===== DATA PROVIDED

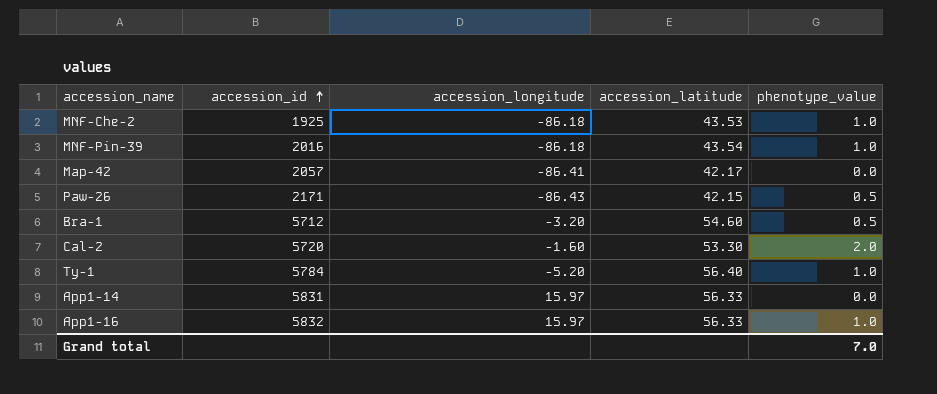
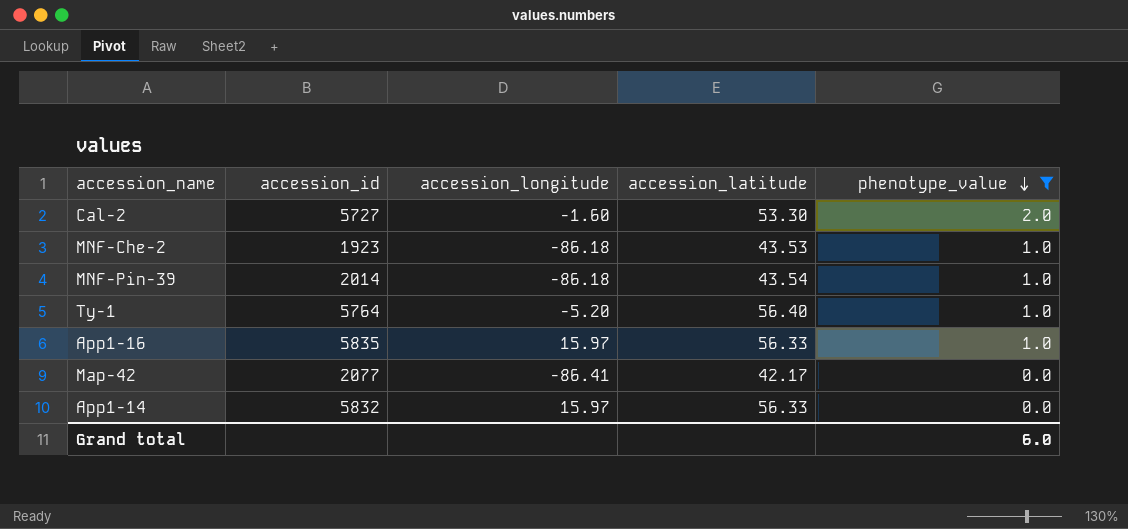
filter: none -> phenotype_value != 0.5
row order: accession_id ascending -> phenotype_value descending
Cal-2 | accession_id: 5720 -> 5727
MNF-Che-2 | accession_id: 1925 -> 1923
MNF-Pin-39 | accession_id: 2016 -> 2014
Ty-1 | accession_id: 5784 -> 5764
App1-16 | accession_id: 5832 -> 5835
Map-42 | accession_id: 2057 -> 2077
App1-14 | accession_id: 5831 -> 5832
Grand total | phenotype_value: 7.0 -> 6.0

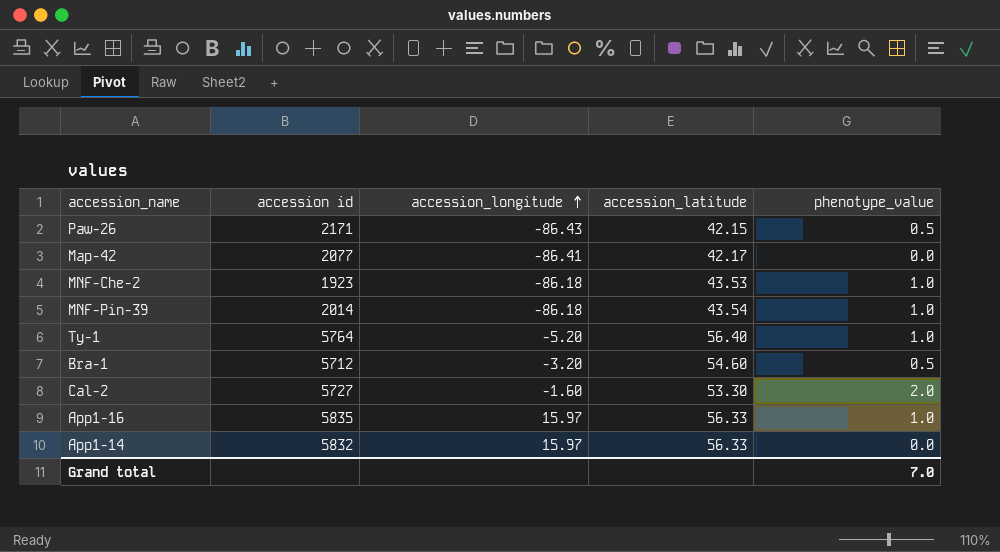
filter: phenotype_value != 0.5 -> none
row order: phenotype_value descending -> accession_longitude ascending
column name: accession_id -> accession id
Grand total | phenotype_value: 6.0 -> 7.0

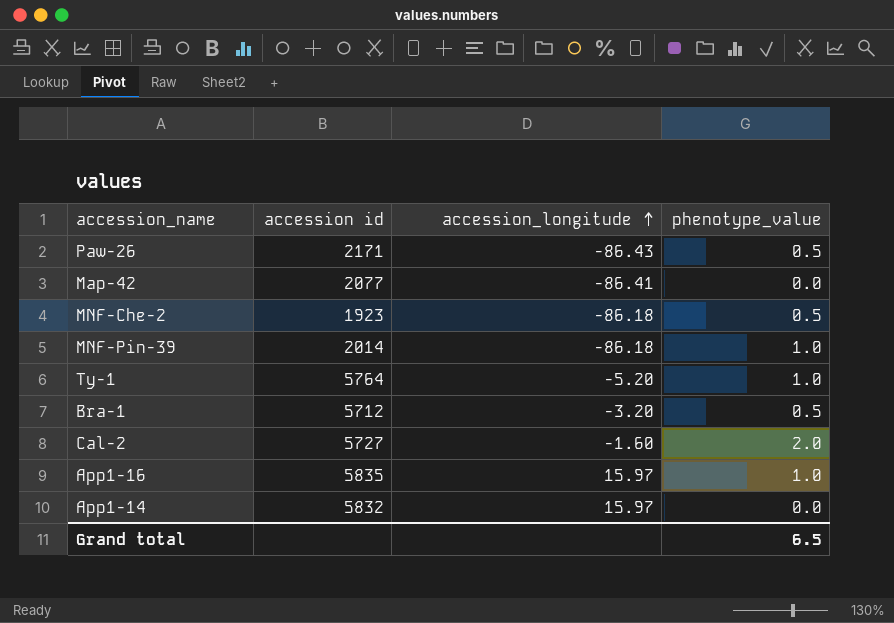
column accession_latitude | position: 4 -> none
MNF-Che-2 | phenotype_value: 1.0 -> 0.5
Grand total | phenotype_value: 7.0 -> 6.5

==========

Each record above must be retyped exactly, minus its pictures.

▸ **RESPONSE BOX**
filter: none -> phenotype_value != 0.5
row order: accession_id ascending -> phenotype_value descending
Cal-2 | accession_id: 5720 -> 5727
MNF-Che-2 | accession_id: 1925 -> 1923
MNF-Pin-39 | accession_id: 2016 -> 2014
Ty-1 | accession_id: 5784 -> 5764
App1-16 | accession_id: 5832 -> 5835
Map-42 | accession_id: 2057 -> 2077
App1-14 | accession_id: 5831 -> 5832
Grand total | phenotype_value: 7.0 -> 6.0

filter: phenotype_value != 0.5 -> none
row order: phenotype_value descending -> accession_longitude ascending
column name: accession_id -> accession id
Grand total | phenotype_value: 6.0 -> 7.0

column accession_latitude | position: 4 -> none
MNF-Che-2 | phenotype_value: 1.0 -> 0.5
Grand total | phenotype_value: 7.0 -> 6.5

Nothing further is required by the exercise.